■ **What to do**:
Provide again, from the entries below, every line from the one containing "procedure | $52.20" through the one containing "That’s twice their height.", exactly as written, and no other line.

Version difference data

★ ★ ★ ★ ★

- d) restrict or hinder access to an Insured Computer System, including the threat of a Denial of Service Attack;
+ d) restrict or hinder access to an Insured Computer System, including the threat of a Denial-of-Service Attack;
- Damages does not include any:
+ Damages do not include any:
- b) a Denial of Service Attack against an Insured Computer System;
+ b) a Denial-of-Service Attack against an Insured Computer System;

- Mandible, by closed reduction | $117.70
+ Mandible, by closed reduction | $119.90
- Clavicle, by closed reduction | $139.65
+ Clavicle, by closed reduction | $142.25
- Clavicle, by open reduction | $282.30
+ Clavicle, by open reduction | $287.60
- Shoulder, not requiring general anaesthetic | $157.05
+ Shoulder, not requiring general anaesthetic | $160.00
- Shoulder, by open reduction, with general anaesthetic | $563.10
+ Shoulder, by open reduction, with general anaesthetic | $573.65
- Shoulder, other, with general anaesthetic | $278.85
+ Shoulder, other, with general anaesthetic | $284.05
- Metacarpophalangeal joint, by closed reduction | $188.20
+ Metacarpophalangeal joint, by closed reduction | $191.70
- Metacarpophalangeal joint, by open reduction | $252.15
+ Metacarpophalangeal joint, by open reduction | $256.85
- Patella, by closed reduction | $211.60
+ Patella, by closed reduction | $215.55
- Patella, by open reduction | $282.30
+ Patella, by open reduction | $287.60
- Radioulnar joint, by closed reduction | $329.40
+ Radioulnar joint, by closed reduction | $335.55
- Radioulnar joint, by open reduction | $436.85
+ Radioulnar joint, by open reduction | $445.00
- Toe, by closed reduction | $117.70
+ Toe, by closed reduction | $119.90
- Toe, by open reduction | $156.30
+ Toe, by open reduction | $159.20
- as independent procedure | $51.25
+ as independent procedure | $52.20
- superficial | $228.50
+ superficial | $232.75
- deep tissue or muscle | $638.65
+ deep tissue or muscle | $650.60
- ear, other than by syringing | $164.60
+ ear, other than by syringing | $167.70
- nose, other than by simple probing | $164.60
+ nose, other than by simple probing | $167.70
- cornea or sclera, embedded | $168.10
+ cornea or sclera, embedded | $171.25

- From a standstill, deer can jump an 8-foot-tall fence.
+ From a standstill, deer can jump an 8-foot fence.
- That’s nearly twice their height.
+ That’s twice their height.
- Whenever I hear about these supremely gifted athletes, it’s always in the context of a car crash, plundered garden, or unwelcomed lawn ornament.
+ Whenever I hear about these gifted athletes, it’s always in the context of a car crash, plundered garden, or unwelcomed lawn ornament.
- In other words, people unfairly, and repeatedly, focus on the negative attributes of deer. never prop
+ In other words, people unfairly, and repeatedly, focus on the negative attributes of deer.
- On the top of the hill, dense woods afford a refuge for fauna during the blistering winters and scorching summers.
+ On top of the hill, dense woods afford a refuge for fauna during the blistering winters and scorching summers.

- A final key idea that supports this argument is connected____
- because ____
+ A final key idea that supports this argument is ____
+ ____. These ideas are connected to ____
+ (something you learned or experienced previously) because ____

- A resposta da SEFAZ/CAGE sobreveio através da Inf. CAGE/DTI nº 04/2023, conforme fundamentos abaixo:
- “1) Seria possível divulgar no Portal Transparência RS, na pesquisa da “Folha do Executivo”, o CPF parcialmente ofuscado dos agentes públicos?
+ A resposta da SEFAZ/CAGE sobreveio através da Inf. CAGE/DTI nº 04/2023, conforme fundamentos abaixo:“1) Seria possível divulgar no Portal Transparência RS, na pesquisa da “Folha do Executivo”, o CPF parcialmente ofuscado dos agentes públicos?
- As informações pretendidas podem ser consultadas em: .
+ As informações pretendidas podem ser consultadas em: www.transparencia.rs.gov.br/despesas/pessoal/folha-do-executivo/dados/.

★ ★ ★ ★ ★

■ **Solution for this problem**:
+ as independent procedure | $52.20
- superficial | $228.50
+ superficial | $232.75
- deep tissue or muscle | $638.65
+ deep tissue or muscle | $650.60
- ear, other than by syringing | $164.60
+ ear, other than by syringing | $167.70
- nose, other than by simple probing | $164.60
+ nose, other than by simple probing | $167.70
- cornea or sclera, embedded | $168.10
+ cornea or sclera, embedded | $171.25

- From a standstill, deer can jump an 8-foot-tall fence.
+ From a standstill, deer can jump an 8-foot fence.
- That’s nearly twice their height.
+ That’s twice their height.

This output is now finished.